Exercise aim ▸
From the data below, retype exactly the lines starting with the one that contains "(595, 594) none" and ending with the one that contains "(634, 499) none", both included.

Extracted material ▸
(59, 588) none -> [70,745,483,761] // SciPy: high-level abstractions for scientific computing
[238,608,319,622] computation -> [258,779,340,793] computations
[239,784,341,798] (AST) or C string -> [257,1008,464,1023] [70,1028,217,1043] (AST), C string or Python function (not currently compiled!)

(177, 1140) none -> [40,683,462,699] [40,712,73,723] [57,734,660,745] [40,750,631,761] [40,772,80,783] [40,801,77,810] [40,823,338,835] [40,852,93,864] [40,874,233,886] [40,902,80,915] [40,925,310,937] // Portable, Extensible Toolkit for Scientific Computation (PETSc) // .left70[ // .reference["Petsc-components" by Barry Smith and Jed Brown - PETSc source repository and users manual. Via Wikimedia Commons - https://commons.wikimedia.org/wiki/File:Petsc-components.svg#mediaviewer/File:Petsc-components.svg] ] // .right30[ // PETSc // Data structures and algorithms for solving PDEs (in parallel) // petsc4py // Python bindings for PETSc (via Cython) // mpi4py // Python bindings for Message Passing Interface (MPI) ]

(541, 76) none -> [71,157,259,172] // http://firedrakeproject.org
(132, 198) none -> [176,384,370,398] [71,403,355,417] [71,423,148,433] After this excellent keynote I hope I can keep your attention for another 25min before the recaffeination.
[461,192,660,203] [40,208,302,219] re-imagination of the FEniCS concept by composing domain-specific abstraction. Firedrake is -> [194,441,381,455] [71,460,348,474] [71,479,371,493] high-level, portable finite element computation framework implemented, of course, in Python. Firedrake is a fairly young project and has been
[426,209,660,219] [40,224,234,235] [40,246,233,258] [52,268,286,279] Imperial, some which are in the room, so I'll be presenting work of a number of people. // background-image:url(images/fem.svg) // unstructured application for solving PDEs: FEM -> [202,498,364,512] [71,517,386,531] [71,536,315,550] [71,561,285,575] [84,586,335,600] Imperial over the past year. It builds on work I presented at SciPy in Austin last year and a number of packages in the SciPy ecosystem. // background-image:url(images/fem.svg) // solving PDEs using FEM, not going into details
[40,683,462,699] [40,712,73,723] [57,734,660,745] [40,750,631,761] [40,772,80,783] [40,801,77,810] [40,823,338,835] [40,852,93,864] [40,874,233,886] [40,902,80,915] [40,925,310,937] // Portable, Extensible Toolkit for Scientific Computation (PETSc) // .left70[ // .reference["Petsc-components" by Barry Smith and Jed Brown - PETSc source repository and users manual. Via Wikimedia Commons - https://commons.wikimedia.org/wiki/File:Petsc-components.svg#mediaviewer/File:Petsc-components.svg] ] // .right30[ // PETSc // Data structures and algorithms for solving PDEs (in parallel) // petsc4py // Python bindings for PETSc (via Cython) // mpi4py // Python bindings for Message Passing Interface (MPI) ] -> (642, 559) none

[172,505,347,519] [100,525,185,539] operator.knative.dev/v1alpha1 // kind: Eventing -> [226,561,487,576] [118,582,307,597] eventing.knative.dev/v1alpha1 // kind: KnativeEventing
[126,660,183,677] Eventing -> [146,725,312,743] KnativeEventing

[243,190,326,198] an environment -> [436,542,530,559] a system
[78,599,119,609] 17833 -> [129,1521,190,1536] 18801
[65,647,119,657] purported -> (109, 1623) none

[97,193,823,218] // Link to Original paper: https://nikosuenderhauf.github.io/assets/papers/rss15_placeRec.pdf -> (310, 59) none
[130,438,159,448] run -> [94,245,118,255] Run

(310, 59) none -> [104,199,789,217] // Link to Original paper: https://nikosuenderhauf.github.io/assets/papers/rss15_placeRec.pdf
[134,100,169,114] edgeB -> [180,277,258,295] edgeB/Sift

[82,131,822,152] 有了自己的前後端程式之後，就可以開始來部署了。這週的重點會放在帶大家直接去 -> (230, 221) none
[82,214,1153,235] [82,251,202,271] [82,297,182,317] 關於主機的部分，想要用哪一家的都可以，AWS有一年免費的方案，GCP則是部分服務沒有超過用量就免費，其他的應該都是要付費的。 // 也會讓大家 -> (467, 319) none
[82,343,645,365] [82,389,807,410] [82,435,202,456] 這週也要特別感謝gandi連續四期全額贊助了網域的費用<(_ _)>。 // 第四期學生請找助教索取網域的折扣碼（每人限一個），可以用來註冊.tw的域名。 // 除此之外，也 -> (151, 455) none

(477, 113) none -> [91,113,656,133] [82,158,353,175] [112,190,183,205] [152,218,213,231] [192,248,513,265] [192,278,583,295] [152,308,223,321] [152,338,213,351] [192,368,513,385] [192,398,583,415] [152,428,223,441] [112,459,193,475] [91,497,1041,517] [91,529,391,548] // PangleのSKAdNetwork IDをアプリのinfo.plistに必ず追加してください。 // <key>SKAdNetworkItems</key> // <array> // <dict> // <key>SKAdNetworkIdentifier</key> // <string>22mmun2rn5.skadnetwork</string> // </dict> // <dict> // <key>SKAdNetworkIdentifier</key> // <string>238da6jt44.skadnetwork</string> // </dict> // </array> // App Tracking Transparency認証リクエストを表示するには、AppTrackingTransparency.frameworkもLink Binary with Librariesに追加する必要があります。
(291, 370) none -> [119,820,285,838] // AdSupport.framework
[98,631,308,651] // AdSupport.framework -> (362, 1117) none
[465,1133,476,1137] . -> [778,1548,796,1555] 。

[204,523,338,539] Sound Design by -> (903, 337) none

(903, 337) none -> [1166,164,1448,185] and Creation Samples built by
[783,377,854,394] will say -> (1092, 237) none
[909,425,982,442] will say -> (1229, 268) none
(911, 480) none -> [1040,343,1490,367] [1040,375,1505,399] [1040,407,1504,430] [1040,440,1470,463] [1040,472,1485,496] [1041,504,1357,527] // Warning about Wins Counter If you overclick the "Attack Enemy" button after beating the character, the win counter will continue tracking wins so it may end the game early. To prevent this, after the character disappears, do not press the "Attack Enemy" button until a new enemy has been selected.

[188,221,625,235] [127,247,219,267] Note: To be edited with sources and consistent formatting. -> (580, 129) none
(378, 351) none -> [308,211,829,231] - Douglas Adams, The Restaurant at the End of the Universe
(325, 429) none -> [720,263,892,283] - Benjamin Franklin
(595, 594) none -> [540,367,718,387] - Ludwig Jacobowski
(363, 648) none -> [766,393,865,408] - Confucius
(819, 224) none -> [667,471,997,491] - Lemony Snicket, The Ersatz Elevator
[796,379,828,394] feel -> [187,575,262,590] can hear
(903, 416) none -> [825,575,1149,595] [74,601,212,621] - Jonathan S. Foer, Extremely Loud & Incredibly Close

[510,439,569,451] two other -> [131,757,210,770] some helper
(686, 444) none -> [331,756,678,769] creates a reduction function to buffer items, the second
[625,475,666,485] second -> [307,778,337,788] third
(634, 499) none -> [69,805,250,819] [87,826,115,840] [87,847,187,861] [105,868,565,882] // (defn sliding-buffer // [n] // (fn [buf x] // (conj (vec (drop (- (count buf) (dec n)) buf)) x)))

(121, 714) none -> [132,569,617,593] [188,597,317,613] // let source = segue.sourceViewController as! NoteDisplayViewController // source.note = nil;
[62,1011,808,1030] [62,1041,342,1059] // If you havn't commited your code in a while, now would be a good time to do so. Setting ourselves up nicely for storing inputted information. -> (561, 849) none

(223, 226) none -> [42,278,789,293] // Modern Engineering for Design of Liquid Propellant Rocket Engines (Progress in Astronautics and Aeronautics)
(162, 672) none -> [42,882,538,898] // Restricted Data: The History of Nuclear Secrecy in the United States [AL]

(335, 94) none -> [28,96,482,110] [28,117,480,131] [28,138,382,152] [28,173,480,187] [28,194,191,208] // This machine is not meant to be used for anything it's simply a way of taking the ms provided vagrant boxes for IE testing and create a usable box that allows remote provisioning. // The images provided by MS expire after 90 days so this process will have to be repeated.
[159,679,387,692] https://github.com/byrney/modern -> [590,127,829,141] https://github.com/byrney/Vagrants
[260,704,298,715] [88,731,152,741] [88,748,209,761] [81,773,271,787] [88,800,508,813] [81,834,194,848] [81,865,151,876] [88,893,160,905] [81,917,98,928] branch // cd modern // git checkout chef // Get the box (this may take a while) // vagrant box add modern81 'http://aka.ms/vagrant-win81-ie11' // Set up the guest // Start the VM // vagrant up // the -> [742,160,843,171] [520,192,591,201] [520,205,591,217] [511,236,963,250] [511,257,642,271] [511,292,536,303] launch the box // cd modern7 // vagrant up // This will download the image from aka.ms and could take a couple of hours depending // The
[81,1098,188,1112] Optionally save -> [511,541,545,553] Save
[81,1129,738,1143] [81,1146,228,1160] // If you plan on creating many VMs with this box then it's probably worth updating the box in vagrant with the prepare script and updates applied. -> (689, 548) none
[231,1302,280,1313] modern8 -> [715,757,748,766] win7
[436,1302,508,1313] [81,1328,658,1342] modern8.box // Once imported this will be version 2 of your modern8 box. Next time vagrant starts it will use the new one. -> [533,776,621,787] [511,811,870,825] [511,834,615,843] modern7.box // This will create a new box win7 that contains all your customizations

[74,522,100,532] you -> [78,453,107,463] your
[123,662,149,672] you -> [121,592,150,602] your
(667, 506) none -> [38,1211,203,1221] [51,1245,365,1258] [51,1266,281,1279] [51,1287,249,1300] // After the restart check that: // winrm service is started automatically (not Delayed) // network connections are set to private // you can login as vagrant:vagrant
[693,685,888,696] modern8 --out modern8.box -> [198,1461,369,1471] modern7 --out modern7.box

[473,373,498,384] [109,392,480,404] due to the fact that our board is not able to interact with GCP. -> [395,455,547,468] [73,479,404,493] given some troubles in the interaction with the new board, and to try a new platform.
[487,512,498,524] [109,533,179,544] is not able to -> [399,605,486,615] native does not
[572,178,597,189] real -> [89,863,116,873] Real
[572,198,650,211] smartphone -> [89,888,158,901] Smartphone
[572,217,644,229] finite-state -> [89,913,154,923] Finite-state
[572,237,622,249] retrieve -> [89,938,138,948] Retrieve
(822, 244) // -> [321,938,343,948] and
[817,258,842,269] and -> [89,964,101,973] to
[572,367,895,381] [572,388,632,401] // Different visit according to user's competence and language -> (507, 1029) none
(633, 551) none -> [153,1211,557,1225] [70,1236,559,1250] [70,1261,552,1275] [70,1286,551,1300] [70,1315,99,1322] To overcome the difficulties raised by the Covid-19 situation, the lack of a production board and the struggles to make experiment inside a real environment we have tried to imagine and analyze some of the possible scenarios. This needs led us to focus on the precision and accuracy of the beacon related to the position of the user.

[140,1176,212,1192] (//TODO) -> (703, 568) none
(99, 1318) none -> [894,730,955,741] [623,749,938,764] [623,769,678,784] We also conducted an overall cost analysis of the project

Response for this exercise ▸
(595, 594) none -> [540,367,718,387] - Ludwig Jacobowski
(363, 648) none -> [766,393,865,408] - Confucius
(819, 224) none -> [667,471,997,491] - Lemony Snicket, The Ersatz Elevator
[796,379,828,394] feel -> [187,575,262,590] can hear
(903, 416) none -> [825,575,1149,595] [74,601,212,621] - Jonathan S. Foer, Extremely Loud & Incredibly Close

[510,439,569,451] two other -> [131,757,210,770] some helper
(686, 444) none -> [331,756,678,769] creates a reduction function to buffer items, the second
[625,475,666,485] second -> [307,778,337,788] third
(634, 499) none -> [69,805,250,819] [87,826,115,840] [87,847,187,861] [105,868,565,882] // (defn sliding-buffer // [n] // (fn [buf x] // (conj (vec (drop (- (count buf) (dec n)) buf)) x)))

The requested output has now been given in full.